Modification records:
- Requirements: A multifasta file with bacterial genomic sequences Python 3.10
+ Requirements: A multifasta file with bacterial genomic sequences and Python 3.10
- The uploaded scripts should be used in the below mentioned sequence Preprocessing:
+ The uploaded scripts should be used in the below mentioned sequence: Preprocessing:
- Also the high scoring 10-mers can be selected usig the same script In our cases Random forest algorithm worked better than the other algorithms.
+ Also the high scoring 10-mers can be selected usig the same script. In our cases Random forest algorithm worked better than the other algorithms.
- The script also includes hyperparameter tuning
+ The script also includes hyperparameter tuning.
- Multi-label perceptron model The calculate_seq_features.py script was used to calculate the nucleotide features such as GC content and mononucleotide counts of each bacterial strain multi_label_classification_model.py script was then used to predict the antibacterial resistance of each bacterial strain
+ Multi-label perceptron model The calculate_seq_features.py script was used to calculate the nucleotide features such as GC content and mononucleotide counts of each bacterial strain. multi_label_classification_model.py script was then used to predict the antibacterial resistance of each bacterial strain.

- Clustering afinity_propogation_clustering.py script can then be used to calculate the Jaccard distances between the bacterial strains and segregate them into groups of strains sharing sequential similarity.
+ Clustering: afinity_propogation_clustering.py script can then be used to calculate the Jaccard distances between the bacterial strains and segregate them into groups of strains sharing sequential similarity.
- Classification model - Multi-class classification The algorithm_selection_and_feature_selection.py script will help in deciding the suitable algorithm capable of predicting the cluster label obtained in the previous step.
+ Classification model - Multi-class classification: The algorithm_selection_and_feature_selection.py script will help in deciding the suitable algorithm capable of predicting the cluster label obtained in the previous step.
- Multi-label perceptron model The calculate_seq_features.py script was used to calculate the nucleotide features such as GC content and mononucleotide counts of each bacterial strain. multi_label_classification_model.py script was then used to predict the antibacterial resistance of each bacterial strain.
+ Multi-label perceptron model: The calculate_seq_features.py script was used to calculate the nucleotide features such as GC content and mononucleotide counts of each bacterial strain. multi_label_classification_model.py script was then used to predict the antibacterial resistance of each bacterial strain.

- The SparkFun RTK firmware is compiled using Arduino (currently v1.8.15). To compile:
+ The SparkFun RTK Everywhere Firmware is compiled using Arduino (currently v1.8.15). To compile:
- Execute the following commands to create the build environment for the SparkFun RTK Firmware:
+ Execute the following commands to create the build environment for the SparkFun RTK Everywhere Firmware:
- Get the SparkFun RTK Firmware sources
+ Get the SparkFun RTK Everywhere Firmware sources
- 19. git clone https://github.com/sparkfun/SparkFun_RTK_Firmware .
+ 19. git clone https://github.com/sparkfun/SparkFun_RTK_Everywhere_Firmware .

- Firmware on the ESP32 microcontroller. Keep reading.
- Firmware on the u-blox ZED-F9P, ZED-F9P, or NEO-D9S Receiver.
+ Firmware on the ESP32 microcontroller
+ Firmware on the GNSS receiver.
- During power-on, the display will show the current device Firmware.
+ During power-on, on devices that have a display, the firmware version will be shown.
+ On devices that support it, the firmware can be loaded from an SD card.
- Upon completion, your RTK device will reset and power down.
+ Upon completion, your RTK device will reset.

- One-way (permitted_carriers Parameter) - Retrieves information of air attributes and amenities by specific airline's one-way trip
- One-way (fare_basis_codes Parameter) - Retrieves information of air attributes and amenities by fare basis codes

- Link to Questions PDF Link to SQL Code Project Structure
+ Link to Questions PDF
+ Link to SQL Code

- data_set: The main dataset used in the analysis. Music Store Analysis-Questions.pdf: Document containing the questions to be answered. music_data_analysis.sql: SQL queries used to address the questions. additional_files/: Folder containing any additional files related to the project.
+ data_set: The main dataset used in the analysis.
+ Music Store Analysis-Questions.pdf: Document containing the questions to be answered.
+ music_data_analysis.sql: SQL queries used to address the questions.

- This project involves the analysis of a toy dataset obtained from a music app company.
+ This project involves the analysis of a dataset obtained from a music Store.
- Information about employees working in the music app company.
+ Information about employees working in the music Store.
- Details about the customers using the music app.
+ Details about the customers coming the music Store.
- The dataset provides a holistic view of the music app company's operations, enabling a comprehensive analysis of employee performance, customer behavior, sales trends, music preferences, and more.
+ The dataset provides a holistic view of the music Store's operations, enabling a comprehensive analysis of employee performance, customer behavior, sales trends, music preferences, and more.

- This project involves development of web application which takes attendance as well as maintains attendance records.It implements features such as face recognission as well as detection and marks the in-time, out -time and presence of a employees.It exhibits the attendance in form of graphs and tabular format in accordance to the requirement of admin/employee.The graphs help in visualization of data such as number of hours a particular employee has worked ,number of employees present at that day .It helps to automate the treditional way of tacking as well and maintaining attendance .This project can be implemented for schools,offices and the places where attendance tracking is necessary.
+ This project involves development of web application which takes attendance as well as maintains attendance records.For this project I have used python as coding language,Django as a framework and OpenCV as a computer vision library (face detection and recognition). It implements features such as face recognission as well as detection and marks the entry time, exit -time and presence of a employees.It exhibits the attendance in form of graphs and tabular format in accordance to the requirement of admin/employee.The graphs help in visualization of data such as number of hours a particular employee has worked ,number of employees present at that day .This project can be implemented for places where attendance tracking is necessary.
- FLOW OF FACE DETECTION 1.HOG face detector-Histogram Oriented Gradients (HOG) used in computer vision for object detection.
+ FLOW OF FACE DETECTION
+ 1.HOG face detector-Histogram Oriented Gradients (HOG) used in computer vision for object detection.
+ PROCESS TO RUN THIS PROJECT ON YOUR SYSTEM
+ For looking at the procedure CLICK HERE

◆ TASK PROMPT ◆
Would you filter the records and copy out each line containing "Jaccard"?

◆ EXERCISE SOLUTION ◆
- Clustering afinity_propogation_clustering.py script can then be used to calculate the Jaccard distances between the bacterial strains and segregate them into groups of strains sharing sequential similarity.
+ Clustering: afinity_propogation_clustering.py script can then be used to calculate the Jaccard distances between the bacterial strains and segregate them into groups of strains sharing sequential similarity.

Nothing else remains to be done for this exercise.